There are few things in sports more petulantly gratifying than when your favorite team's star player leaves in free agency, for far more money, and the chance to play for a supposed championship contender — but then he and his new team both absolutely crap the bed. This is precisely what has happened with our dear old friend Madison Bumgarner, the 2014 World Series MVP pitcher known for riding a horse on the field, dressing like a lumberjack, chugging five beers simultaneously, and of course blowing snot rockets on live TV.
Bumgarner broke our hearts and fled for more cash in December, signing with the Arizona Diamondbacks for $85 million, and saying "First and foremost, it's about winning." He has not won a game since, his Diamondbacks are dead last in the division, and just past the mid-season point (and we are already past the mid-season point! There are only 22 games left!), Arizona has already given up on the season. But as the Bay Area News Group points out, Bumgarner will make his first appearance against the Giants in Saturday’s 6:15 game at Oracle Park.
As the Chronicle tells us, Bumgarner should have already pitched against the Giants a few games, as we’ve already played Arizona six times, beating them on five of those occasions. Bumgarner has perhaps been their worst letdown of many disappointments, giving up 18 earned runs in 17 ⅓ innings, and posting a shockingly bad ERA of 9.35. His record is 0-3, and he most recently gave up four home runs in two innings before being sent to the disabled list with back spasms. Saturday will be his first game returning from injury.

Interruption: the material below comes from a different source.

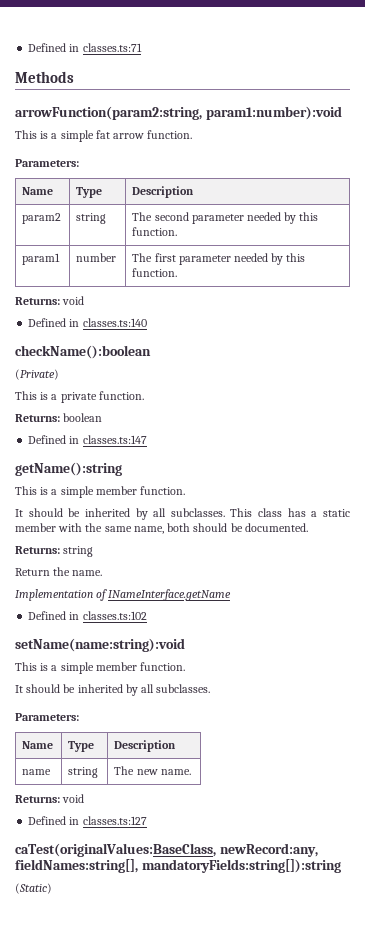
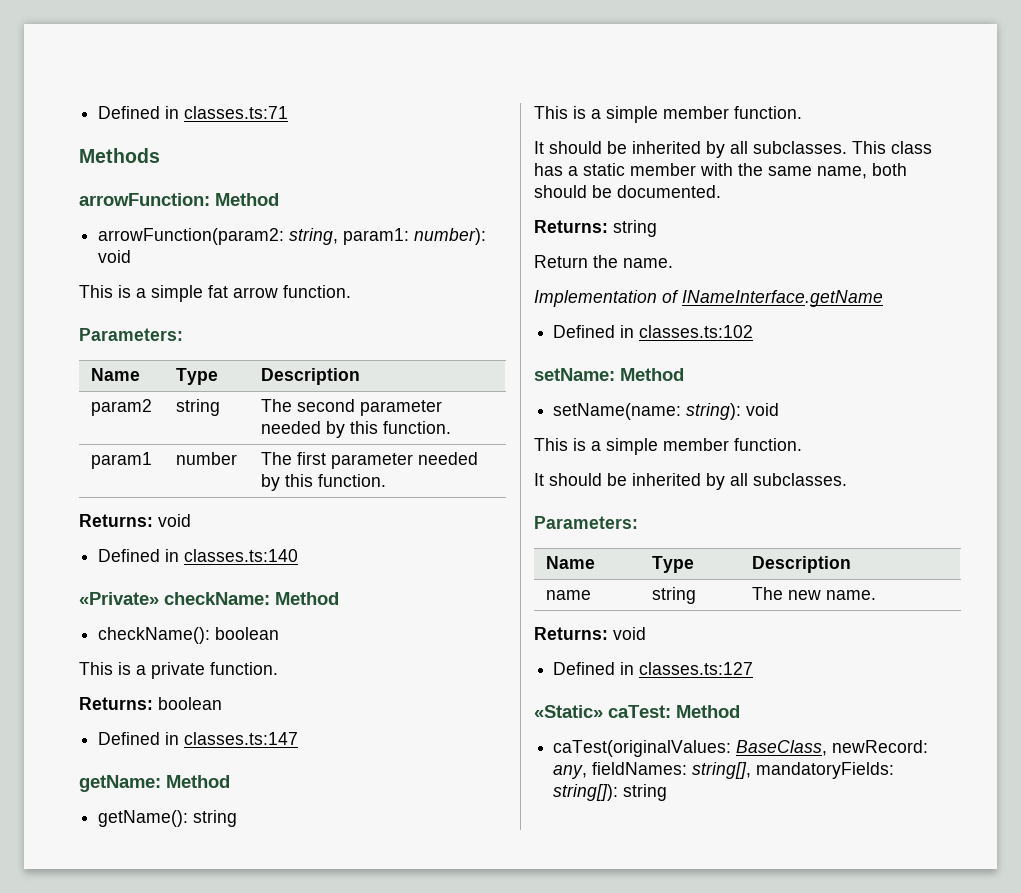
[15,106,342,120] arrowFunction(param2:string, param1:number):void -> [79,193,279,206] [98,228,487,245] [98,250,132,263] arrowFunction: Method // arrowFunction(param2: string, param1: number): void
[15,345,151,359] [15,369,59,380] checkName():boolean // (Private) -> [79,592,339,605] [98,627,280,644] «Private» checkName: Method // checkName(): boolean
[15,462,122,476] getName():string -> [79,775,230,792] [98,810,238,827] getName: Method // getName(): string
[15,638,185,652] setName(name:string):void -> [534,368,684,381] [553,403,780,420] setName: Method // setName(name: string): void
[15,843,318,857] [15,859,341,873] [15,883,52,894] caTest(originalValues:BaseClass, newRecord:any, fieldNames:string[], mandatoryFields:string[]):string // (Static) -> [534,705,740,718] [553,740,929,757] [553,762,895,779] [553,784,668,801] «Static» caTest: Method // caTest(originalValues: BaseClass, newRecord: any, fieldNames: string[], mandatoryFields: string[]): string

Eric Hosmer is making sure Madison Bumgarner doesn't enjoy his first start for Arizona.pic.twitter.com/DXGYLqyIz0— Sporting News MLB (@sn_mlb) July 25, 2020
And the D-Bags are doing terribly this year, so terribly that their general manager wrote fans an apology letter on Tuesday after a fire-sale trade of all their top players indicated they were giving up on the season. "Our motivation for today’s trades was positioning ourselves to be better in 2021," he wrote, coming out and saying it. (Though just for fun, we’ll also mock the defending world champion Washington Nationals, who have collapsed even harder.)
gazing dead-eyed, at the Dodgers on a prorated 119-win pace and staring down the barrel at the goddamn Chaos Giants in a best-of-3 https://t.co/jfdRDrwZ5H— Michael Baumann (@MichaelBaumann) September 3, 2020
Yet our plucky and unpredictable Giants are doing surprisingly well. The playoff standings (yes, they already exist) show the boys are only a half-game out of the final National League Wild Card spot in this year’s new, expanded 16-team postseason. The mad scientist stylings of new manager Gabe Kapler have produced some Jekyll and Hyde results; one night they score 23 runs, the next day they blow a 6-1 lead. But if they do squeak into a Wild Card spot, the first round this year is a best-of-three quickie that an underdog can easily win. In this crazy COVID-19 2020 season, the Giants' even-year magic could make the season even stranger.